Observation unit : Bir alan araştırmasında araştırma sorununun taşıyıcısı olan ve gözlem konusu yapılan birey ya da verilerden her biri. Gözlem birimi.

Observation technique : Olayların doğrudan gözleminden yola çıkarak bilgi üreten ve bu bilgileri yine. gözlem yoluyla sınayarak geçerleyen yordam. Gözlem yordamı.

 

Observation point : Gözetleme noktası. Gözlem noktası. Rasat noktası.

Observation tower : Gözetleme kulesi. Seyir kulesi. Gözlem kulesi.

İngilizce Observation Türkçe anlamı, Observation eş anlamlısı

Sözcükler, direkt olarak Observation ile ilgili eş anlamlı kelimeler olmayabilir. Kelime anlamı benzer olan sözcükler olabilirler.

Pry : Kaldıraç. Burnunu sokmak. Dikizlemek. Zorla elde etmek. Merakla bakmak. Tecessüs. Başkasının özel yaşamına burnunu sokmak. Koparmak. Gözetlemek.

Disquisitions : Söylev. Nutuk. Araştırma. Tez. Soruşturma. Bilimsel inceleme.

Explications : Yorumlama. Açıklama. Açımlama. İzah.

Explication : Açımlama. Yorumlama. Bir bilimsel sürecin, tanıtlayıcı bilgilerden yola çıkarak ve olaylar arasında kurduğu nedensellik bağlarını gözlemle sınayıp geçerleyerek genellemelere ve yasalara varıp olayları nedenlere bağlama işlevi. İzah. Bir konuyu, bir olayı, bir sorunu ilgili bilim ya da bilgi dalının kurallarına uyarak aydınlatma, çözümleme işi. Açıklama.

Contemplation : Dalma. Dikkatle seyretme. Temaşa. Derin düşünme. Düşünceye dalma. Niyet. Umma. Bekleme. Beklenti.

Common ground : Ortak bir zevk. Ortak düşünceler. Ortak görüşler. Ortak düzlem. Tutku vb. Ortak taban. Ortak payda. Ortak zemin. Uyuşma temeli. Ortak nokta.

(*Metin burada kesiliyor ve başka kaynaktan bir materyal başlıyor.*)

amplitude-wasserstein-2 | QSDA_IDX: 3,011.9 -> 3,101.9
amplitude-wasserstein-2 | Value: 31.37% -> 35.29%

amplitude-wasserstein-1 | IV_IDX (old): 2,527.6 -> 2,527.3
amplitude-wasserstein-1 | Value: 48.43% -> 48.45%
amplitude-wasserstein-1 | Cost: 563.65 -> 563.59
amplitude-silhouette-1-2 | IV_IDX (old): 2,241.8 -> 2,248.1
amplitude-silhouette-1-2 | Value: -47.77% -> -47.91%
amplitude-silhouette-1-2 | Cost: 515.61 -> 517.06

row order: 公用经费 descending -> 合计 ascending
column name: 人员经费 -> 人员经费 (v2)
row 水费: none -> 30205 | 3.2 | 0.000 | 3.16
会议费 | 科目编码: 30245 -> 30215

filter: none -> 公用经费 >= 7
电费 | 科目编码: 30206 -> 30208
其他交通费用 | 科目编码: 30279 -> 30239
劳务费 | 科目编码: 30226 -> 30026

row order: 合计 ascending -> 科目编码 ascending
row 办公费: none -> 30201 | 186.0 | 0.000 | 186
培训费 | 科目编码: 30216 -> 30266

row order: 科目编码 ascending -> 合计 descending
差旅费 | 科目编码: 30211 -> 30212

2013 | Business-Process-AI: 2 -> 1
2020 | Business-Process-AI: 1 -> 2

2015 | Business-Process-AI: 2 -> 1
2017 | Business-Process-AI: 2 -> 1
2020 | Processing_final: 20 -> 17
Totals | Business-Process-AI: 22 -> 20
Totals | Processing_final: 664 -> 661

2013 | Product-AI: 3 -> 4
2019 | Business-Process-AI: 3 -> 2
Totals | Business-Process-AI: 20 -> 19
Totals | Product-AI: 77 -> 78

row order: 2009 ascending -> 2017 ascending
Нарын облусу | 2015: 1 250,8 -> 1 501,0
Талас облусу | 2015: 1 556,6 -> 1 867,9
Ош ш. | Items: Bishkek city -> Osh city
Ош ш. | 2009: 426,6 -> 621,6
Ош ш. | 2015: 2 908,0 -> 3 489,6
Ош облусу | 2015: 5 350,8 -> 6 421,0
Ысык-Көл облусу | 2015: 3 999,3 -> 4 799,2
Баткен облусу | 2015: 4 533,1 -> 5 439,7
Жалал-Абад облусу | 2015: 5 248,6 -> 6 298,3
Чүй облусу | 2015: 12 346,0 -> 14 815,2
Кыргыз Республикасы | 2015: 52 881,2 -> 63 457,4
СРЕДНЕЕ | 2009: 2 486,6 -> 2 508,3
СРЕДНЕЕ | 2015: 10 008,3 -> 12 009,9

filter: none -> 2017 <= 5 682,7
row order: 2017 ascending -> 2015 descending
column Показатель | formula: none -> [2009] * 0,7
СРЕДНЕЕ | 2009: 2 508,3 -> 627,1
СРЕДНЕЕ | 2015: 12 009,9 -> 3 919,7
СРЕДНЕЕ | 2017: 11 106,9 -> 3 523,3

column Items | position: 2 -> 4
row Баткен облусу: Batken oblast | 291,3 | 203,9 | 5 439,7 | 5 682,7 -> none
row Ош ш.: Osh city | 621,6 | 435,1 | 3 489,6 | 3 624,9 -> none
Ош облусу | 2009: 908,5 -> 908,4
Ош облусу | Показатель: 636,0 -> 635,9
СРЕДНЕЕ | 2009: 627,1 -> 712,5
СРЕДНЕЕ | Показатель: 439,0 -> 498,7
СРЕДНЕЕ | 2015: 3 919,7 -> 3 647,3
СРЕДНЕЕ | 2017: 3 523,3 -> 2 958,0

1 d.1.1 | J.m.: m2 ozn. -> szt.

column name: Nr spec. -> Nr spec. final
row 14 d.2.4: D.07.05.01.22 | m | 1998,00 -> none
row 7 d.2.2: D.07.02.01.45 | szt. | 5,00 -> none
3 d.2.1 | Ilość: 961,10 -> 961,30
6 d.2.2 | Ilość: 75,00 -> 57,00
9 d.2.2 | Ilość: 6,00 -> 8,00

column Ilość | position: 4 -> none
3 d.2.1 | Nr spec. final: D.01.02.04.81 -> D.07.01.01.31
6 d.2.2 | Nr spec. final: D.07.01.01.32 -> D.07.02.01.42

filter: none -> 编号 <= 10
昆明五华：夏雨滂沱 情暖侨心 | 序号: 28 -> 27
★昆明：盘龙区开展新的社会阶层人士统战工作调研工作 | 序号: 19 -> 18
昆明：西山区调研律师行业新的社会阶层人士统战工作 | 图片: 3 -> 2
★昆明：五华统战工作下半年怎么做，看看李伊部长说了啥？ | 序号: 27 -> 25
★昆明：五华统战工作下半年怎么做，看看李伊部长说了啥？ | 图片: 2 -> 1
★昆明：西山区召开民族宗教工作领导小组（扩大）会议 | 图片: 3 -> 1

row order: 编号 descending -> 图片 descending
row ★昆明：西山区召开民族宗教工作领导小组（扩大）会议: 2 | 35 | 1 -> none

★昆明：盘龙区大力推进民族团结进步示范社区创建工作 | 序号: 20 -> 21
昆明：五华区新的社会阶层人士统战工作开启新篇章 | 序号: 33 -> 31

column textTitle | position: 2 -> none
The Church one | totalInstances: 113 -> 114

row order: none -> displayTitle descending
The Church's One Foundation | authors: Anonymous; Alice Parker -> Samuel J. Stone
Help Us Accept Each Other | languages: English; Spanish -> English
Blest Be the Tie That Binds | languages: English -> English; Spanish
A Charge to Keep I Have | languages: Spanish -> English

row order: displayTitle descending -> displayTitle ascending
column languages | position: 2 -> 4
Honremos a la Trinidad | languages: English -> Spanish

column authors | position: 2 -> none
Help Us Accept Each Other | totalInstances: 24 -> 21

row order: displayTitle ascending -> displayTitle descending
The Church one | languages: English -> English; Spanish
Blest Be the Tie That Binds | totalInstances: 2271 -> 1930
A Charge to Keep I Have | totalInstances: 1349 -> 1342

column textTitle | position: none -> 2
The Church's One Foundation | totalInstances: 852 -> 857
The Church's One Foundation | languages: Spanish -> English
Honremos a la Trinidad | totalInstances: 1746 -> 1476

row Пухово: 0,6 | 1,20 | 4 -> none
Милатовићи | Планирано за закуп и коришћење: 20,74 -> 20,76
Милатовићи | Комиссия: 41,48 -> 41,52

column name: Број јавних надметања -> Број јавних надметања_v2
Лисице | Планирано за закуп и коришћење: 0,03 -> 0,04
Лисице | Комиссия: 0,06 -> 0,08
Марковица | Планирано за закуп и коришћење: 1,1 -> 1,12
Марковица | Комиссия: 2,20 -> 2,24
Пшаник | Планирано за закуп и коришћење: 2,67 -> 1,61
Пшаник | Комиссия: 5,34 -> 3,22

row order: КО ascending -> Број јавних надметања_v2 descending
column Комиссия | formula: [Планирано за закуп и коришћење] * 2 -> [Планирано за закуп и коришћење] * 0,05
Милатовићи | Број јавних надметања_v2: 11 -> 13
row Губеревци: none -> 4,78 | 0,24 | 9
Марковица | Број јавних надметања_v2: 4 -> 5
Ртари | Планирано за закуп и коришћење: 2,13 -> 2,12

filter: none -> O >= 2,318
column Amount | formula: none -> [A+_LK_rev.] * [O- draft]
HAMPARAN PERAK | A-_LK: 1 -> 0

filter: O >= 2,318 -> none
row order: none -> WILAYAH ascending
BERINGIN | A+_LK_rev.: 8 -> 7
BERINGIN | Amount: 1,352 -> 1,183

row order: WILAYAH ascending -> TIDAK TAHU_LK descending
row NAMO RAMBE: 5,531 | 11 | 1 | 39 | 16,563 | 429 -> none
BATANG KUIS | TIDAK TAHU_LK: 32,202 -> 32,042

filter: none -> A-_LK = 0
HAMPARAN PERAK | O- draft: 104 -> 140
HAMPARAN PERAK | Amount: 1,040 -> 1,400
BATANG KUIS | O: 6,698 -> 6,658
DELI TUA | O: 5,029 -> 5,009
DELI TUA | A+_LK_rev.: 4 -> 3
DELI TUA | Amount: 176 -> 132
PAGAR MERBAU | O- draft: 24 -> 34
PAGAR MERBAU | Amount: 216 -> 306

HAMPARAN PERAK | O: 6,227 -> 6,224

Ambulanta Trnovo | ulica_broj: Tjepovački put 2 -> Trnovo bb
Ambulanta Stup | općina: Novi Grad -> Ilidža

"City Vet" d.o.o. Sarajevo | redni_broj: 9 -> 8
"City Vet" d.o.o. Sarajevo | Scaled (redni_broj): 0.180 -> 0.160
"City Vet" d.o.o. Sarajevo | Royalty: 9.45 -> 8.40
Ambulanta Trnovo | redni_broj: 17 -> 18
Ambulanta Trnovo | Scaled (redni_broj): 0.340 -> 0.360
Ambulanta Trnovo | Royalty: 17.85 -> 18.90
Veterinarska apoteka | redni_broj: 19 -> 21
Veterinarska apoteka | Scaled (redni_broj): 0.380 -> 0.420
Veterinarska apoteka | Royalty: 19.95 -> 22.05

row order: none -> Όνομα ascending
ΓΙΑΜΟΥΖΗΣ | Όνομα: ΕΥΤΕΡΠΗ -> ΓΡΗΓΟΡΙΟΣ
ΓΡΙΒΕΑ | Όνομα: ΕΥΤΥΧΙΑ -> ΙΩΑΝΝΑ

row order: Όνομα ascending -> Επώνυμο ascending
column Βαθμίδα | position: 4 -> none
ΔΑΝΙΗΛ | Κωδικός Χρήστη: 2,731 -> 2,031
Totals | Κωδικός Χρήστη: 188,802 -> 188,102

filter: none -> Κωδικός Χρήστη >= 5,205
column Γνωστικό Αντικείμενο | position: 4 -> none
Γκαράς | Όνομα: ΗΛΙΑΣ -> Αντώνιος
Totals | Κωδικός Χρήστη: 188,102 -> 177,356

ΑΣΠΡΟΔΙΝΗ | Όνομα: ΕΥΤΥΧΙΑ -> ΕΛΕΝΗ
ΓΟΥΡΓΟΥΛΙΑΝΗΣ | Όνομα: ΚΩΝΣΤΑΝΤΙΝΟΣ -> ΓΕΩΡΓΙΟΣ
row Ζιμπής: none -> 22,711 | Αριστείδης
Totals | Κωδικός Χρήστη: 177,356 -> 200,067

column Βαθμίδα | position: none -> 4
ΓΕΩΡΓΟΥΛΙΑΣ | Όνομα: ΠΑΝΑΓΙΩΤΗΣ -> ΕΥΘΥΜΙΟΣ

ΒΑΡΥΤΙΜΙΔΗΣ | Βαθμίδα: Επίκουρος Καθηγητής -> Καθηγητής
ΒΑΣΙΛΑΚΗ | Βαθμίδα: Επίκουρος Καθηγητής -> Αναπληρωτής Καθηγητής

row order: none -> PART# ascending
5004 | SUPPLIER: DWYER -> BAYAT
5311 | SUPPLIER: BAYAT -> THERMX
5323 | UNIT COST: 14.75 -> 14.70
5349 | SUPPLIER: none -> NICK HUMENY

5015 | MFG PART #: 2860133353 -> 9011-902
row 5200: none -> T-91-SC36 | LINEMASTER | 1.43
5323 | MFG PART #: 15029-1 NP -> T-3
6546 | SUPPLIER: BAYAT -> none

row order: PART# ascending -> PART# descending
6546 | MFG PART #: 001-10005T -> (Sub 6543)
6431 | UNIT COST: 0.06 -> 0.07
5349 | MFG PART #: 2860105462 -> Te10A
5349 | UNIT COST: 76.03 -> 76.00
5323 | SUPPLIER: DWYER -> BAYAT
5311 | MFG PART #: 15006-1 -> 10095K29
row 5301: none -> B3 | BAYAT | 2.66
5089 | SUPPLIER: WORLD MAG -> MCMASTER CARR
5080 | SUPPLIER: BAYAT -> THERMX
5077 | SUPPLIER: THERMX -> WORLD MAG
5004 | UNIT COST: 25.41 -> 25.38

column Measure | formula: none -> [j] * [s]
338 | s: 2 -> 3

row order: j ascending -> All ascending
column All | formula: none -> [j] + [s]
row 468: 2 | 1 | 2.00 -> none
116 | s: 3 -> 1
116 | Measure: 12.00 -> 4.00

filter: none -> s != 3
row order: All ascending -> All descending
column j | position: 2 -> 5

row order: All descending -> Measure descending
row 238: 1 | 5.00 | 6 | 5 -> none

Argument : İşlenen konu. Çıkarım. Değiştirgen. Münakaşa. Kanıt. Savunma. Sav. Tartışma. Anlaşmazlık. Delil.

Canvassing : Oy avcılığı yapma. Tetkik etme. Reklam. Propaganda.

Obiter dictum : Tali gerekçe. Mütalaa. Kanaat. Hakimin gayri resmi beyan edilmiş fikri. Mahkemeye sunulan konu ile doğrudan bağlantılı olduğu kararlaştırılmış olmayan yasal kararın bir parçası. Rasgele söz. Önemsiz uyarı.

Checkups : Sağlık kontrolü. Çekap. Genel sağlık kontrolü. Araştırma. Yoklama. Sağlama. Sağlık yoklaması. Check up. Tepeden tırnağa sağlık muayenesi.

Observation synonyms : looking at, radio observation, quest, assessment, interpreation, oversights, etude, communions, peek, concept, quests, beholding, measure, superintendence, muttering, compendiums, pryings, exegesis, stargazing, analysing, watch, gloss, arguments, monitress, interpretation, dissection, monitoring, pried, peeked, supervision, commentary, cogitations, observances.

Observation zıt anlamlı kelimeler, Observation kelime anlamı

Inattention : İnatansiyon. Dikkatsizlik. Gaflet. Dikkat eksikliği. Aymazlık. İhmal. Dikkat etmeme. Özen göstermeme.

Observation ingilizce tanımı, definition of Observation

Observation kelimesinin İngilizce - İngilizce çevirisi (English to English) : The act of seeing, or of fixing the mind upon, anything. The act or the faculty of observing or taking notice.